* [How to complete this task]:
Every line of the material below is to be printed again exactly.

┌──

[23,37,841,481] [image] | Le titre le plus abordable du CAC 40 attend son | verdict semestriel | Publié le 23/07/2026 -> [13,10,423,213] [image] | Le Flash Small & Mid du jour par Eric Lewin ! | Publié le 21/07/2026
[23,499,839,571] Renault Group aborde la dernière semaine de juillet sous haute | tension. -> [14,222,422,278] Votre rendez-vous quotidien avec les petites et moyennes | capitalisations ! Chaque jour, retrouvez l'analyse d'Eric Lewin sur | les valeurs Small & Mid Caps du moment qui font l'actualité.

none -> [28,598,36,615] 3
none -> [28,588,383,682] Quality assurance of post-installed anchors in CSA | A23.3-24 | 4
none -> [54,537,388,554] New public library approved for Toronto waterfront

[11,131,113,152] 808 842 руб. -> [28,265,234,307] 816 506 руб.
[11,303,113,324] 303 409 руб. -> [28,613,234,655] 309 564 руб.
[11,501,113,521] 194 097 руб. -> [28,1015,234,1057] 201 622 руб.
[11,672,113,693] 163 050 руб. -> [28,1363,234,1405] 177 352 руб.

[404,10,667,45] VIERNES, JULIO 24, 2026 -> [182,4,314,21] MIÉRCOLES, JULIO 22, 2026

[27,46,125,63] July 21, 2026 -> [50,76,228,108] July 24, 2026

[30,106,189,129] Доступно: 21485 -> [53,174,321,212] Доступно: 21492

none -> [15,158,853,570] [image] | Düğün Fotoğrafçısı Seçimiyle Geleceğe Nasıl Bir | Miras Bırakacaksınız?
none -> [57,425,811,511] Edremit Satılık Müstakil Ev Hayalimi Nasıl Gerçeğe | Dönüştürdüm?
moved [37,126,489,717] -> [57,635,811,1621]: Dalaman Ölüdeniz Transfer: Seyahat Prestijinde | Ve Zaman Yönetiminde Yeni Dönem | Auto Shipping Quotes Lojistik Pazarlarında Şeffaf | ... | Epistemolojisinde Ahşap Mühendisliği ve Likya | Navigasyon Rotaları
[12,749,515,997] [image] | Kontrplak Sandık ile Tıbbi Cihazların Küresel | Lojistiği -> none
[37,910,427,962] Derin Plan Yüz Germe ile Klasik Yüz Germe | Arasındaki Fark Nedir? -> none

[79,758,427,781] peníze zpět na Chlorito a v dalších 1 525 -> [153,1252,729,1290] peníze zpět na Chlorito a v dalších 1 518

└──

* [Response to the exercise]:
[23,37,841,481] [image] | Le titre le plus abordable du CAC 40 attend son | verdict semestriel | Publié le 23/07/2026 -> [13,10,423,213] [image] | Le Flash Small & Mid du jour par Eric Lewin ! | Publié le 21/07/2026
[23,499,839,571] Renault Group aborde la dernière semaine de juillet sous haute | tension. -> [14,222,422,278] Votre rendez-vous quotidien avec les petites et moyennes | capitalisations ! Chaque jour, retrouvez l'analyse d'Eric Lewin sur | les valeurs Small & Mid Caps du moment qui font l'actualité.

none -> [28,598,36,615] 3
none -> [28,588,383,682] Quality assurance of post-installed anchors in CSA | A23.3-24 | 4
none -> [54,537,388,554] New public library approved for Toronto waterfront

[11,131,113,152] 808 842 руб. -> [28,265,234,307] 816 506 руб.
[11,303,113,324] 303 409 руб. -> [28,613,234,655] 309 564 руб.
[11,501,113,521] 194 097 руб. -> [28,1015,234,1057] 201 622 руб.
[11,672,113,693] 163 050 руб. -> [28,1363,234,1405] 177 352 руб.

[404,10,667,45] VIERNES, JULIO 24, 2026 -> [182,4,314,21] MIÉRCOLES, JULIO 22, 2026

[27,46,125,63] July 21, 2026 -> [50,76,228,108] July 24, 2026

[30,106,189,129] Доступно: 21485 -> [53,174,321,212] Доступно: 21492

none -> [15,158,853,570] [image] | Düğün Fotoğrafçısı Seçimiyle Geleceğe Nasıl Bir | Miras Bırakacaksınız?
none -> [57,425,811,511] Edremit Satılık Müstakil Ev Hayalimi Nasıl Gerçeğe | Dönüştürdüm?
moved [37,126,489,717] -> [57,635,811,1621]: Dalaman Ölüdeniz Transfer: Seyahat Prestijinde | Ve Zaman Yönetiminde Yeni Dönem | Auto Shipping Quotes Lojistik Pazarlarında Şeffaf | ... | Epistemolojisinde Ahşap Mühendisliği ve Likya | Navigasyon Rotaları
[12,749,515,997] [image] | Kontrplak Sandık ile Tıbbi Cihazların Küresel | Lojistiği -> none
[37,910,427,962] Derin Plan Yüz Germe ile Klasik Yüz Germe | Arasındaki Fark Nedir? -> none

[79,758,427,781] peníze zpět na Chlorito a v dalších 1 525 -> [153,1252,729,1290] peníze zpět na Chlorito a v dalších 1 518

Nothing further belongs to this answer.